▶ _Required work_: Every line below between the line holding "(303, 417) none" and the line holding "[448,282,528,298] (Speichern). ->", inclusive, should be repeated exactly, and all other lines omitted.

▶ _Information shown_:

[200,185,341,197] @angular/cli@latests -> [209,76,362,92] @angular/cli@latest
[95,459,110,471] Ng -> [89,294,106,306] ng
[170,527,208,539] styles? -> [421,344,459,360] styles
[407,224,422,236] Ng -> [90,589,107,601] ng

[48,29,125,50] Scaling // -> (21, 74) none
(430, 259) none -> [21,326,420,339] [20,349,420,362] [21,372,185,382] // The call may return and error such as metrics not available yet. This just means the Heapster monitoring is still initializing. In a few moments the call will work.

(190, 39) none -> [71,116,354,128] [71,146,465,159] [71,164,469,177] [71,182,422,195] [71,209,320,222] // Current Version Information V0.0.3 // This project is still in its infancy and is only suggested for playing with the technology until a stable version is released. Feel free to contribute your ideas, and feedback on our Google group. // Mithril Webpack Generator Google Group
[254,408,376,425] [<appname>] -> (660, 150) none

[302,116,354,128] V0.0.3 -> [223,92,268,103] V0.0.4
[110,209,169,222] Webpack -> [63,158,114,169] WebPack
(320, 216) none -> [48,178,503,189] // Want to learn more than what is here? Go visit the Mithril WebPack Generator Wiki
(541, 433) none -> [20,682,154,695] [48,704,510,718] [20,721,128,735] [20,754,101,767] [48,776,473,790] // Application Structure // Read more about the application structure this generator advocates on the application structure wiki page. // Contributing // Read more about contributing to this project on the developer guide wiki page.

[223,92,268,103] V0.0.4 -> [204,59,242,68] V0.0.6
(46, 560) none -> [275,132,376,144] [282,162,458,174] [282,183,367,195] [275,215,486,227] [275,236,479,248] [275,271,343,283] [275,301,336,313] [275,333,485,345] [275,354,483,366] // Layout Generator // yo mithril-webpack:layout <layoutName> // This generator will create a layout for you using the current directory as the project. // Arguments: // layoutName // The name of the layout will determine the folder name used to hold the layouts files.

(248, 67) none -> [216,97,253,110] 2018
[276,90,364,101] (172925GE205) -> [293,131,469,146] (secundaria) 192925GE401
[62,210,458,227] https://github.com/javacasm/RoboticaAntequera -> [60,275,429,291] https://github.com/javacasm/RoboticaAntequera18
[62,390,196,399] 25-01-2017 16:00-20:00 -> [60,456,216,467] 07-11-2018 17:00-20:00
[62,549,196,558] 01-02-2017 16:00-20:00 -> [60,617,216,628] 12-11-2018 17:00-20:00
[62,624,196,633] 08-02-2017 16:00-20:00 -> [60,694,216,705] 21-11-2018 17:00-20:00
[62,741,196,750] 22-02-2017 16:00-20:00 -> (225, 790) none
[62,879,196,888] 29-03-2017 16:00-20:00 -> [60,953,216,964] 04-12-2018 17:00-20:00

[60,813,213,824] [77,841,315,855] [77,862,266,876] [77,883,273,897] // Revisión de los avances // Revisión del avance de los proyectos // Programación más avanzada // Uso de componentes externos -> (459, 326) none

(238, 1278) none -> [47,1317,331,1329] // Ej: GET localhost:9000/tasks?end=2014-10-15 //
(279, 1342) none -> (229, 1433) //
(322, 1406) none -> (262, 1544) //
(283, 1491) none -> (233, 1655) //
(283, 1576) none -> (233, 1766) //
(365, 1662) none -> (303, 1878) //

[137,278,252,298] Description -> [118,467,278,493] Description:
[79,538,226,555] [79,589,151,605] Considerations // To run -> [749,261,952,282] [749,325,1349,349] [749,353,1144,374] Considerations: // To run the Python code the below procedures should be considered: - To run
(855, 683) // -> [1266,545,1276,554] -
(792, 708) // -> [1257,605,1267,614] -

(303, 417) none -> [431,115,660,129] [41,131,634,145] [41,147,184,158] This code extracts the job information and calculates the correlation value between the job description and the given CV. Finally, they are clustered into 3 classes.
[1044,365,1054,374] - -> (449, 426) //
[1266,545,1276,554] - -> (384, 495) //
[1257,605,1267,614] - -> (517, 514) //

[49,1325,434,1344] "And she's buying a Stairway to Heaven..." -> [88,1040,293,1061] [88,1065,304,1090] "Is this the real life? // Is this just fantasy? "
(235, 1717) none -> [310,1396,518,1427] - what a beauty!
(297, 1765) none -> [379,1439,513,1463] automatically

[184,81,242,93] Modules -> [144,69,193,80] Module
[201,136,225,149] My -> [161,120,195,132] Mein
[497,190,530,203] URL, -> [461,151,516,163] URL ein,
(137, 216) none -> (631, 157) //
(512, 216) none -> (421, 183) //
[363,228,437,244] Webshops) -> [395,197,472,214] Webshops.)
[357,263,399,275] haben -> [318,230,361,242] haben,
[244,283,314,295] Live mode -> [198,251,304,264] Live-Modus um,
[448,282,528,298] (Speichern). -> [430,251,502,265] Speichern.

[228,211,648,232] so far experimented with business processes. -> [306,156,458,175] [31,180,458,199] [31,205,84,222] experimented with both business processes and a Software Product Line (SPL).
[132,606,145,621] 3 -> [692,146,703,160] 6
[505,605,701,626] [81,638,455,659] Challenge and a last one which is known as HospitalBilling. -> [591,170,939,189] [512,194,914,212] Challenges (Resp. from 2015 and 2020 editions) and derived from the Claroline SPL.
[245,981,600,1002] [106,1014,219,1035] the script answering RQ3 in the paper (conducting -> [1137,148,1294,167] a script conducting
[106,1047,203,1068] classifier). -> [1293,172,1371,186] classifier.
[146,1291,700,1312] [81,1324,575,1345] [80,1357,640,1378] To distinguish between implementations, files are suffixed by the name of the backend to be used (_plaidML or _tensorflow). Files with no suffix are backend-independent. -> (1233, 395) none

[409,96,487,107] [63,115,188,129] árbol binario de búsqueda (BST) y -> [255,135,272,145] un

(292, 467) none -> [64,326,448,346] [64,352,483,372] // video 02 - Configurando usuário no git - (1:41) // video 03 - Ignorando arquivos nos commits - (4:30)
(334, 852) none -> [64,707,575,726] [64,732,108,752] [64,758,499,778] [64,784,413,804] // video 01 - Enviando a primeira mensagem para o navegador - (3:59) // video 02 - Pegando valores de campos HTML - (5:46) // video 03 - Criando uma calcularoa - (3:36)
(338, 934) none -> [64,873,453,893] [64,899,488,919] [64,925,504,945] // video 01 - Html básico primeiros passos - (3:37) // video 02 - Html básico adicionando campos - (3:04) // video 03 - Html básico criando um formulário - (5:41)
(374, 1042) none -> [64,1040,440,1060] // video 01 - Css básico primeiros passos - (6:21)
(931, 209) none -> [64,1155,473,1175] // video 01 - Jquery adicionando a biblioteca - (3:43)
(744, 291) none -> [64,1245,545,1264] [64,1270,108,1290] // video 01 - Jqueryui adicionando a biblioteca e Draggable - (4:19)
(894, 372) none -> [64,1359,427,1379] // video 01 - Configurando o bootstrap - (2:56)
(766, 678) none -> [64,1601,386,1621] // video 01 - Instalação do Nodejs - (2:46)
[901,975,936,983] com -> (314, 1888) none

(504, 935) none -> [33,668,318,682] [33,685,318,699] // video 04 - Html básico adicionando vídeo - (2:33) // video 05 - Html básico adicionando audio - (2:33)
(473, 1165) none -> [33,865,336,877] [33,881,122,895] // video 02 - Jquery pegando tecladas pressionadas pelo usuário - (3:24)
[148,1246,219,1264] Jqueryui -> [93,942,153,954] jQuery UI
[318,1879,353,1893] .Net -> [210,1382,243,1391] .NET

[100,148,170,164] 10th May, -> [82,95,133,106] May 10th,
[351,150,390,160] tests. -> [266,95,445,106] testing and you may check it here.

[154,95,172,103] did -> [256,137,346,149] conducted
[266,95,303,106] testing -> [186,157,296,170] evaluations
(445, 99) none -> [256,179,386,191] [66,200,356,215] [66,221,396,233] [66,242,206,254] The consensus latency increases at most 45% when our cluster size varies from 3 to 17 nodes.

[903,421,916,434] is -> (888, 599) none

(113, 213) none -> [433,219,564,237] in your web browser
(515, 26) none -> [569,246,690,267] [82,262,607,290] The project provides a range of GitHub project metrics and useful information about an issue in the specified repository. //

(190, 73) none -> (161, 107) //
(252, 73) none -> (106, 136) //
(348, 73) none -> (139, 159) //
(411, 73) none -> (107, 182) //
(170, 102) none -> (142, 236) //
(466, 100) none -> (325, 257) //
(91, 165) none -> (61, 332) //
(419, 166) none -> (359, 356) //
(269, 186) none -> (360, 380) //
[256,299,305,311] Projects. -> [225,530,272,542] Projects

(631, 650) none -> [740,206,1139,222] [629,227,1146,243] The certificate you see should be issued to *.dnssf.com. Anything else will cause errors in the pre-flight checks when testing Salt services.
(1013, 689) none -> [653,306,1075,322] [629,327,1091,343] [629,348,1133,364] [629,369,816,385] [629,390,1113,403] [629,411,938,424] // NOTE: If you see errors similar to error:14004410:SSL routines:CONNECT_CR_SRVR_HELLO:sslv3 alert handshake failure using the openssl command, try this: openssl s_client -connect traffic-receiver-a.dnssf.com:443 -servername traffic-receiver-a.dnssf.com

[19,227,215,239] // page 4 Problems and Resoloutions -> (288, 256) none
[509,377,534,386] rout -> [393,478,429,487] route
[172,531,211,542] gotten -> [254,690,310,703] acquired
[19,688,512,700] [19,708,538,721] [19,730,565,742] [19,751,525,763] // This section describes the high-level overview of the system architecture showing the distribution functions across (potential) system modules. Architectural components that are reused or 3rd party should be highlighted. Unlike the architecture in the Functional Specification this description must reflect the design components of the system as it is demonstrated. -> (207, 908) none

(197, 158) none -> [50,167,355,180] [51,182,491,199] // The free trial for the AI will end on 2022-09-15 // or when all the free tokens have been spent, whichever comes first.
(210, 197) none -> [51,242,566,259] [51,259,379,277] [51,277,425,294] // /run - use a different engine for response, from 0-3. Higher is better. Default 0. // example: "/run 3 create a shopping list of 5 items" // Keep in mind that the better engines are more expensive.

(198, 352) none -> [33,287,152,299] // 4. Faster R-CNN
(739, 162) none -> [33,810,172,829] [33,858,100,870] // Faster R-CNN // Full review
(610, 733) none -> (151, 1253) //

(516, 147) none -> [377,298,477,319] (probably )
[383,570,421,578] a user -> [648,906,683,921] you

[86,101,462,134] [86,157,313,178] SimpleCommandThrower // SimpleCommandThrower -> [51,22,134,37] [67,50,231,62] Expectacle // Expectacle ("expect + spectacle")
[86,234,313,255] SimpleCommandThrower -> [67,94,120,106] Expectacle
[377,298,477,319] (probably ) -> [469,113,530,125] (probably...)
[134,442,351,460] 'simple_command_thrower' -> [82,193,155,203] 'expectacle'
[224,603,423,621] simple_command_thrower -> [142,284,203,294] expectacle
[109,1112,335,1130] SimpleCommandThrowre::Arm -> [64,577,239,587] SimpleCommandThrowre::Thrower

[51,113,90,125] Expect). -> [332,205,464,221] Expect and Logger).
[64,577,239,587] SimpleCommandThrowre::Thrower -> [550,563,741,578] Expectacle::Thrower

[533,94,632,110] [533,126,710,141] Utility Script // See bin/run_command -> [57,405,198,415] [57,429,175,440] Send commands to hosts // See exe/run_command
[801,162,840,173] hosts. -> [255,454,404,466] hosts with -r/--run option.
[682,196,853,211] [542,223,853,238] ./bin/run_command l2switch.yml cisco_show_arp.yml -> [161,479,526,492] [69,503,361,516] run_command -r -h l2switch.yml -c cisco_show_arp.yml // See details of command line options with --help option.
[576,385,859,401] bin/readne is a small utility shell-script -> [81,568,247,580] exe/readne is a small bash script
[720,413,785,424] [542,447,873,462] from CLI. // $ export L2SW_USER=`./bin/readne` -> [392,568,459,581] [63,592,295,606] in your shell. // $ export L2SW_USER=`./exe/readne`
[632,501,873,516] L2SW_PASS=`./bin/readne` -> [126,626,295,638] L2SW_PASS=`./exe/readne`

▶ _Response to this exercise_:
(303, 417) none -> [431,115,660,129] [41,131,634,145] [41,147,184,158] This code extracts the job information and calculates the correlation value between the job description and the given CV. Finally, they are clustered into 3 classes.
[1044,365,1054,374] - -> (449, 426) //
[1266,545,1276,554] - -> (384, 495) //
[1257,605,1267,614] - -> (517, 514) //

[49,1325,434,1344] "And she's buying a Stairway to Heaven..." -> [88,1040,293,1061] [88,1065,304,1090] "Is this the real life? // Is this just fantasy? "
(235, 1717) none -> [310,1396,518,1427] - what a beauty!
(297, 1765) none -> [379,1439,513,1463] automatically

[184,81,242,93] Modules -> [144,69,193,80] Module
[201,136,225,149] My -> [161,120,195,132] Mein
[497,190,530,203] URL, -> [461,151,516,163] URL ein,
(137, 216) none -> (631, 157) //
(512, 216) none -> (421, 183) //
[363,228,437,244] Webshops) -> [395,197,472,214] Webshops.)
[357,263,399,275] haben -> [318,230,361,242] haben,
[244,283,314,295] Live mode -> [198,251,304,264] Live-Modus um,
[448,282,528,298] (Speichern). -> [430,251,502,265] Speichern.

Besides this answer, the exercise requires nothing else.